[PROBLEM DETAILS]
Output, without alteration, the first line of the entries and each line after it, stopping with the line that contains "[71,30,335,49] Promises, Async/Await".

[RECORDS TO PROCESS]
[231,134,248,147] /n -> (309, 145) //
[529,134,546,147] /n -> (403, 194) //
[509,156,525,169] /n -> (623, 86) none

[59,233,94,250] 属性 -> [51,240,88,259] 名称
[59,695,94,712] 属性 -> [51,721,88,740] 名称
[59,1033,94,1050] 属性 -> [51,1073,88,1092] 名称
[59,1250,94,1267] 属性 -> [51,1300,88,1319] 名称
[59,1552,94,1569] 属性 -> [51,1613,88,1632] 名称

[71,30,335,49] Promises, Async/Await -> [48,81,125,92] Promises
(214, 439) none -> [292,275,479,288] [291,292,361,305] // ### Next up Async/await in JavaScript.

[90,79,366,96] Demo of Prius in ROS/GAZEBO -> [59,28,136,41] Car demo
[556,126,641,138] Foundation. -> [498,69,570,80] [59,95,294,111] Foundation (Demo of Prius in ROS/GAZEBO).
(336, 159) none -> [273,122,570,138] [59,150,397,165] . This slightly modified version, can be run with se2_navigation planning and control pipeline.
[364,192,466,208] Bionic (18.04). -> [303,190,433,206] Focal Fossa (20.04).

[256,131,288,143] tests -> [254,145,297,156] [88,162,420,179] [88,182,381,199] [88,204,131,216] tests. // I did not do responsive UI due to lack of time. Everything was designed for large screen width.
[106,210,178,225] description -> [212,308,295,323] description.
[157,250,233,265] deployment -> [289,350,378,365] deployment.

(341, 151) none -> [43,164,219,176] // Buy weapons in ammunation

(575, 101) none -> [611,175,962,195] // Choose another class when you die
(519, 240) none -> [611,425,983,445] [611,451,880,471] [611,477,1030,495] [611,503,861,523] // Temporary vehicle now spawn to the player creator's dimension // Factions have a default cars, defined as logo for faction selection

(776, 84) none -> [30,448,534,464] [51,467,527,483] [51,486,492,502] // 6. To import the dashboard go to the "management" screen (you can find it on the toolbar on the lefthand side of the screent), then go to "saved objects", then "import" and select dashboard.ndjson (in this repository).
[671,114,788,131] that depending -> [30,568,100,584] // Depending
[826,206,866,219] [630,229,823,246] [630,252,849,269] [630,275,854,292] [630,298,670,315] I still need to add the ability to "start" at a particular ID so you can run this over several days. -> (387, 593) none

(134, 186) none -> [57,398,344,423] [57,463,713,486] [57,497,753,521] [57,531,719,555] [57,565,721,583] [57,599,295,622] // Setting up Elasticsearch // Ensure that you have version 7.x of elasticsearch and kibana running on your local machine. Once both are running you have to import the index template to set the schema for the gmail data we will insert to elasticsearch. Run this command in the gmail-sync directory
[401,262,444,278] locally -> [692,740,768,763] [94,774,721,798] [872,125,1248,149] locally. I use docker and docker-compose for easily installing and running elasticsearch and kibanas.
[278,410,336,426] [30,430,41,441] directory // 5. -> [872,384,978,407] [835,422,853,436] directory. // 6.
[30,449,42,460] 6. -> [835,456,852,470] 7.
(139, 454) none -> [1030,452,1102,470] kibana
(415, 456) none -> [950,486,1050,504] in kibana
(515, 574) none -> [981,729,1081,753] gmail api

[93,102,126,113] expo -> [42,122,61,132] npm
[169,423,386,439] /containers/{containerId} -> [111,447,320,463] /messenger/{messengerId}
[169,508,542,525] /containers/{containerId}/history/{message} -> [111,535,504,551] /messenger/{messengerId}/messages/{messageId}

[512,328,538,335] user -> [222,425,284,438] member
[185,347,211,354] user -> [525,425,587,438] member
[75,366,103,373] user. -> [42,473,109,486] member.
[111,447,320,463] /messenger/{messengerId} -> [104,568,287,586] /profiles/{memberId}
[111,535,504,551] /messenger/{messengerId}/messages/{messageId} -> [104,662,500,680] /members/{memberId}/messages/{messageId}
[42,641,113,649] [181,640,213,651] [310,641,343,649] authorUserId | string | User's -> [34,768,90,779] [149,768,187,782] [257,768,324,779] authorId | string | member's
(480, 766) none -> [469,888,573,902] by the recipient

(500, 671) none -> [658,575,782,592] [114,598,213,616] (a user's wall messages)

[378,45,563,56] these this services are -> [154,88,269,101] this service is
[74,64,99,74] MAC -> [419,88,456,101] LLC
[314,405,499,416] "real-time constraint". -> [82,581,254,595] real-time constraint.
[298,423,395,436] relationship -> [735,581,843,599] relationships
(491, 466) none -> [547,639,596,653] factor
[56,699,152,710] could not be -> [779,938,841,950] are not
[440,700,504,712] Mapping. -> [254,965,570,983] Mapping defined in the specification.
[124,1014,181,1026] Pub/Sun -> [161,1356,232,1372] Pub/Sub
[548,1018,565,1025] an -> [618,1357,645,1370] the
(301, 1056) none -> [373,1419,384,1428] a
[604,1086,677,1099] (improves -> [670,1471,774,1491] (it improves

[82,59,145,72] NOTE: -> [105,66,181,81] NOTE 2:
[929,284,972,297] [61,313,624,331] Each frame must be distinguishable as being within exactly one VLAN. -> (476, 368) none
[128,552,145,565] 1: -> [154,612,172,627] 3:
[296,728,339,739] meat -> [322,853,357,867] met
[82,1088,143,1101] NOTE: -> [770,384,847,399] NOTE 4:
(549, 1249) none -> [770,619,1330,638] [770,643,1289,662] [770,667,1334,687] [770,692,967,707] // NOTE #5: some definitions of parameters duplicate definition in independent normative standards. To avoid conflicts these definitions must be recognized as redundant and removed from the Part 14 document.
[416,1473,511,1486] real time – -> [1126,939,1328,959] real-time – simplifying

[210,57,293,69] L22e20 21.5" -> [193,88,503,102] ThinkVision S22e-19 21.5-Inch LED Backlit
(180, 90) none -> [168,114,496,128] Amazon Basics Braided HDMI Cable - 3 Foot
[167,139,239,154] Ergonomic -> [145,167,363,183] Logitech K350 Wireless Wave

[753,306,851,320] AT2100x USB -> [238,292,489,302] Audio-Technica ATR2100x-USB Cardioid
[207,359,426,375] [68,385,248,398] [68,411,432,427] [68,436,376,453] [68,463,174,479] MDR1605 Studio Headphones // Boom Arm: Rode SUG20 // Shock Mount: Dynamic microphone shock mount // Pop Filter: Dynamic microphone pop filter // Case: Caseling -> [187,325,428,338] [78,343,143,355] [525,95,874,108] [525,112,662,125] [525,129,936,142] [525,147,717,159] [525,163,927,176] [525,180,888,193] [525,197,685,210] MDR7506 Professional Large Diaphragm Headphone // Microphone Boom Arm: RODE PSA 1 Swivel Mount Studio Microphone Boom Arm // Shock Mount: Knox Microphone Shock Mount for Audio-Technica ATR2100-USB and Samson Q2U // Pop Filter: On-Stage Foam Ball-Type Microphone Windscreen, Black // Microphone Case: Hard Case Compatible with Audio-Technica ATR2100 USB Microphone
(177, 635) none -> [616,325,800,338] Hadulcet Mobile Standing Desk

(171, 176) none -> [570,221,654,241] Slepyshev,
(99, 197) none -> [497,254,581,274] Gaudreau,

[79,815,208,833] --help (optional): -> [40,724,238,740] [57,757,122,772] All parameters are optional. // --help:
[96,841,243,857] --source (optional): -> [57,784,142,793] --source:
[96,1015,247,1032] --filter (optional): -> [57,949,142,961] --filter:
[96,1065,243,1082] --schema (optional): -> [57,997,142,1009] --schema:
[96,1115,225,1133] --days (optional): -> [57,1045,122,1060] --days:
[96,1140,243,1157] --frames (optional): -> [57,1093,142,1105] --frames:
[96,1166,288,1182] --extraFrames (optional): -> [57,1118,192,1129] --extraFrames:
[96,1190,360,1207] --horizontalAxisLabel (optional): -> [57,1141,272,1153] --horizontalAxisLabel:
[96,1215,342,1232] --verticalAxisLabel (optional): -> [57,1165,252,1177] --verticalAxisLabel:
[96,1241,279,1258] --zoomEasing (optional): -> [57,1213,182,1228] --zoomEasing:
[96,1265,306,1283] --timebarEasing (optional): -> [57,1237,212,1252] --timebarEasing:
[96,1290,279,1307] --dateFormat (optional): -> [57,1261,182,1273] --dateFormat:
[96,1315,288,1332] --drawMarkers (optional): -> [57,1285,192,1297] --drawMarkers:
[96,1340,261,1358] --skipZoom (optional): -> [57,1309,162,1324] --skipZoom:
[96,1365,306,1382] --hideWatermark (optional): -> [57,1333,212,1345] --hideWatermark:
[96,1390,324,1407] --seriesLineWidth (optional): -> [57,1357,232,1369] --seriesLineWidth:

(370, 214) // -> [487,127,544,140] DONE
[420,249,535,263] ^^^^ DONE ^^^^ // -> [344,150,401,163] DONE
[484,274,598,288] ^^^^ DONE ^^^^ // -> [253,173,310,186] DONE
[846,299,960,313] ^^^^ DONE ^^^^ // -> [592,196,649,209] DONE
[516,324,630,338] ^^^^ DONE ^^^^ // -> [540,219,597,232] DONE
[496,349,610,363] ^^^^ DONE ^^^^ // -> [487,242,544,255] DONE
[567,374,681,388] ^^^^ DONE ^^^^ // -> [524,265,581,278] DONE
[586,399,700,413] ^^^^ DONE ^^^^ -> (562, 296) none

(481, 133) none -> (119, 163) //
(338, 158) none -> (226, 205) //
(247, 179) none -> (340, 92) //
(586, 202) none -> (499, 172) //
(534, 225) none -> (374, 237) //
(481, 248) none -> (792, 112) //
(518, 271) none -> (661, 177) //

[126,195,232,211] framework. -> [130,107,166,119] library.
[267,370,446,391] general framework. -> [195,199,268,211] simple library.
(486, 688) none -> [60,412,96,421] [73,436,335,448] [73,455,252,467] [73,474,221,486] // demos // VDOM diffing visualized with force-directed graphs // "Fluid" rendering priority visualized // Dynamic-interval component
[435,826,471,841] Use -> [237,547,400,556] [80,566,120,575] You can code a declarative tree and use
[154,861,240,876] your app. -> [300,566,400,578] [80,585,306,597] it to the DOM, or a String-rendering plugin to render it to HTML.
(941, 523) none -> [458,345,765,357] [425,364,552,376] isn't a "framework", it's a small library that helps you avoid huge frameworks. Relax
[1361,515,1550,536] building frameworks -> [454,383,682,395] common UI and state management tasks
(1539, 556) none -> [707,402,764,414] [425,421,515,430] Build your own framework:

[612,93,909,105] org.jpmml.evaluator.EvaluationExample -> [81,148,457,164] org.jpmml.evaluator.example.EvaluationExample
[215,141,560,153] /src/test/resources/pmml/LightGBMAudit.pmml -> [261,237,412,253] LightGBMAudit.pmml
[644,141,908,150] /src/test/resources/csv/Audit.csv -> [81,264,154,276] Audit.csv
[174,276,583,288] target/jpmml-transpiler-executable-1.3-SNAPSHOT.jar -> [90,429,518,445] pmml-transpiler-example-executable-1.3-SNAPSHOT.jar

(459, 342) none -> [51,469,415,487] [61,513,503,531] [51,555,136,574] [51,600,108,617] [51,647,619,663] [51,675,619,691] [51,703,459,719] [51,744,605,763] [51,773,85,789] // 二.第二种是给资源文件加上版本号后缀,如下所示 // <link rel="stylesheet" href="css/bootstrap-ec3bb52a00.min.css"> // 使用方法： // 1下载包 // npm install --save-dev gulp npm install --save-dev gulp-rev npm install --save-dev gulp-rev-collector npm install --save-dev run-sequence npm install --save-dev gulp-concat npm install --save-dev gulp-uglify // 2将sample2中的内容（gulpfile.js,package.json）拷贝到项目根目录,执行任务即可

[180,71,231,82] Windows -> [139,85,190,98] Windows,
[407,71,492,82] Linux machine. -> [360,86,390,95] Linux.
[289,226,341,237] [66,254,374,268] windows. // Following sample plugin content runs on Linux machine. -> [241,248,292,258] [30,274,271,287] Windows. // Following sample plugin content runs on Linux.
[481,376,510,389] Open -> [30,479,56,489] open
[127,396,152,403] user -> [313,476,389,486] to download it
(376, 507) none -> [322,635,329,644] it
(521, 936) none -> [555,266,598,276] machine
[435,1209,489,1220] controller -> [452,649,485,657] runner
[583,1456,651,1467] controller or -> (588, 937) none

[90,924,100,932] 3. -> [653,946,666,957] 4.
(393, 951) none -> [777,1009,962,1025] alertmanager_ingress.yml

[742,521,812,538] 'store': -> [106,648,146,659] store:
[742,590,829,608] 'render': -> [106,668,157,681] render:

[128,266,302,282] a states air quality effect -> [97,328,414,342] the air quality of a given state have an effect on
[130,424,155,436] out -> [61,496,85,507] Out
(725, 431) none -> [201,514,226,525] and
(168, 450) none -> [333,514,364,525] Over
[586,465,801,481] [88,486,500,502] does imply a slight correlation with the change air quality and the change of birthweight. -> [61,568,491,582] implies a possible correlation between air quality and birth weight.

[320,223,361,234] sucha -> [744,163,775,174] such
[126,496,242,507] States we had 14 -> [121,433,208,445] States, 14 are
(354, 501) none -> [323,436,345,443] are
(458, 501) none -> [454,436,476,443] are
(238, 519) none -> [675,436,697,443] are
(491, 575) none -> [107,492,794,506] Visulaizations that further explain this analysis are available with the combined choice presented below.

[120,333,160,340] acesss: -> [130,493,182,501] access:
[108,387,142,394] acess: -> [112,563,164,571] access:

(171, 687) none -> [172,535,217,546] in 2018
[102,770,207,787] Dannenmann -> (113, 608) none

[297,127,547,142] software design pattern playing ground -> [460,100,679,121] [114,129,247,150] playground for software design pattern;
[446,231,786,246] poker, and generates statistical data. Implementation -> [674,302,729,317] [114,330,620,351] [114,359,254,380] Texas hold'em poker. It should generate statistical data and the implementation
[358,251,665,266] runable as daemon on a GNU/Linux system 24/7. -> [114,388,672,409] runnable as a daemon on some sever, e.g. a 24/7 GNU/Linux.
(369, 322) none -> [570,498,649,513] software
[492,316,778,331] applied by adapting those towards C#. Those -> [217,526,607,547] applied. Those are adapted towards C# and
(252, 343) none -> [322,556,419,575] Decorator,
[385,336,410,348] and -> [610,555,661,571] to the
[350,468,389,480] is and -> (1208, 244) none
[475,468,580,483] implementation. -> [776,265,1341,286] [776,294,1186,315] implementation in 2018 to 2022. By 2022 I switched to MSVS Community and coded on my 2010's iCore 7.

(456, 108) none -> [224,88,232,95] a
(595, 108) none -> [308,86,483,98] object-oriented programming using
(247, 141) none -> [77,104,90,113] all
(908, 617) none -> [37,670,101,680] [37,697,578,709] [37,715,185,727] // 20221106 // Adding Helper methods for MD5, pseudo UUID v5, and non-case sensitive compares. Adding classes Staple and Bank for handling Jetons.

[RESPONSE]
[231,134,248,147] /n -> (309, 145) //
[529,134,546,147] /n -> (403, 194) //
[509,156,525,169] /n -> (623, 86) none

[59,233,94,250] 属性 -> [51,240,88,259] 名称
[59,695,94,712] 属性 -> [51,721,88,740] 名称
[59,1033,94,1050] 属性 -> [51,1073,88,1092] 名称
[59,1250,94,1267] 属性 -> [51,1300,88,1319] 名称
[59,1552,94,1569] 属性 -> [51,1613,88,1632] 名称

[71,30,335,49] Promises, Async/Await -> [48,81,125,92] Promises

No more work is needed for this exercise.